- ABOUT THIS TASK -
Please copy exactly every line from the one that contains "- Juli 13, 2026" to the end of the data below, with both ends included and no other lines.

Before-and-after change data
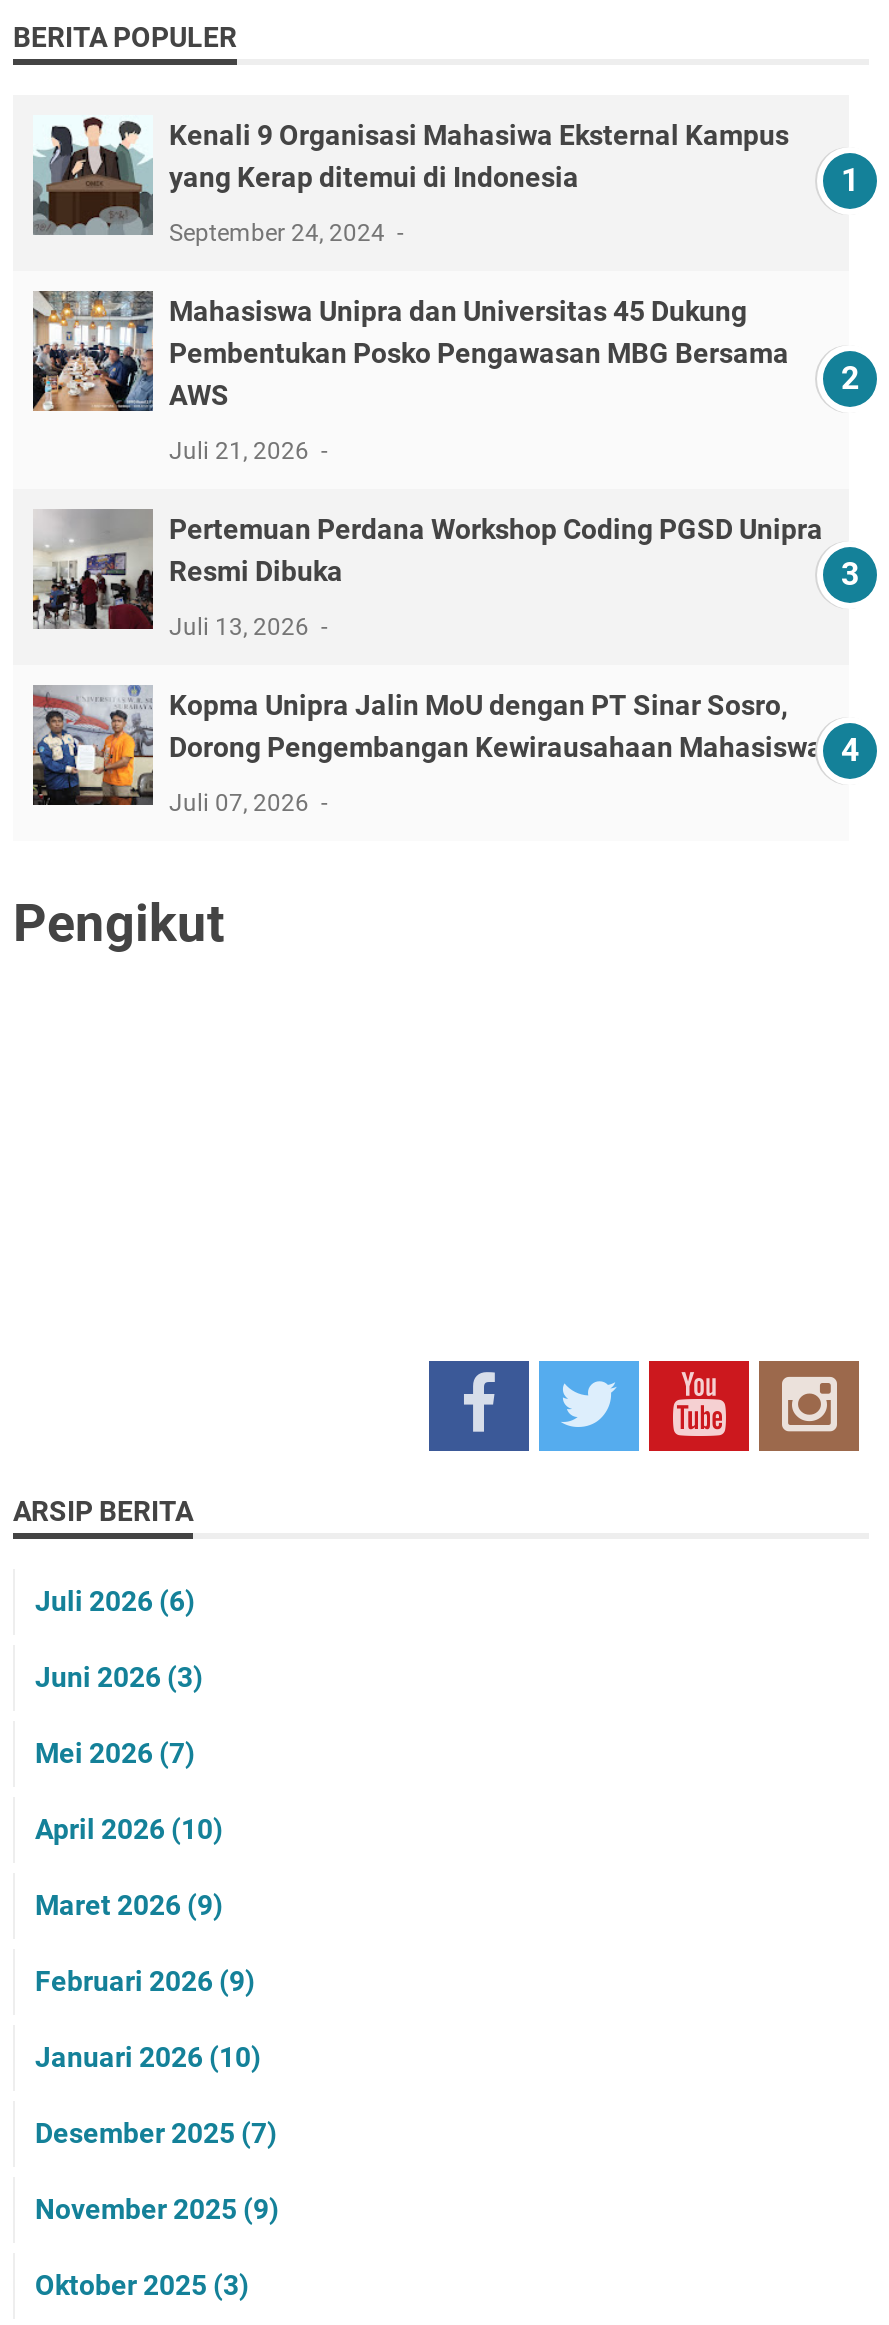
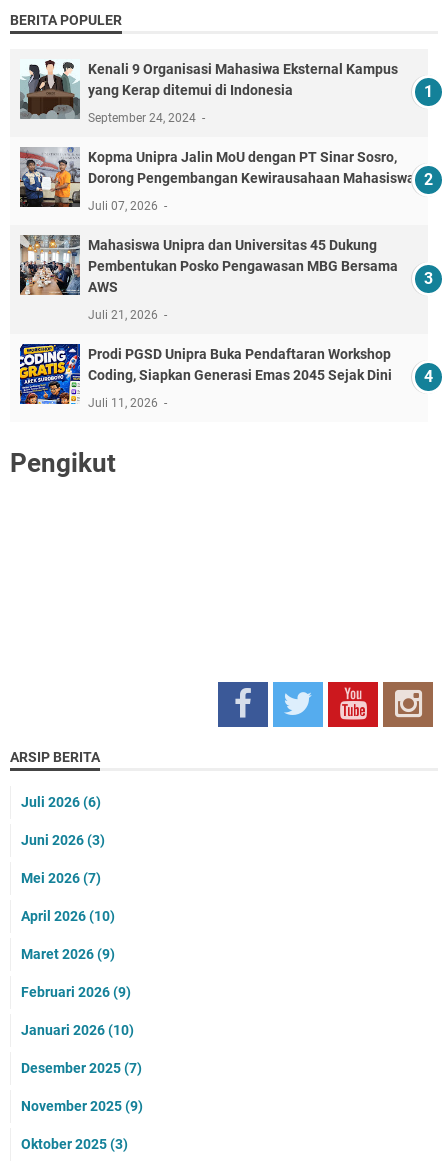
moved down: [image] | Mahasiswa Unipra dan Universitas 45 Dukung | Pembentukan Posko Pengawasan MBG Bersama | AWS | Juli 21, 2026

- [image]
- Pertemuan Perdana Workshop Coding PGSD Unipra
- Resmi Dibuka
- Juli 13, 2026
+ [image]
+ Prodi PGSD Unipra Buka Pendaftaran Workshop
+ Coding, Siapkan Generasi Emas 2045 Sejak Dini
+ Juli 11, 2026

moved up: [image] | Kopma Unipra Jalin MoU dengan PT Sinar Sosro, | Dorong Pengembangan Kewirausahaan Mahasiswa | Juli 07, 2026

- RESPONSE TO THIS EXERCISE -
- Juli 13, 2026
+ [image]
+ Prodi PGSD Unipra Buka Pendaftaran Workshop
+ Coding, Siapkan Generasi Emas 2045 Sejak Dini
+ Juli 11, 2026

moved up: [image] | Kopma Unipra Jalin MoU dengan PT Sinar Sosro, | Dorong Pengembangan Kewirausahaan Mahasiswa | Juli 07, 2026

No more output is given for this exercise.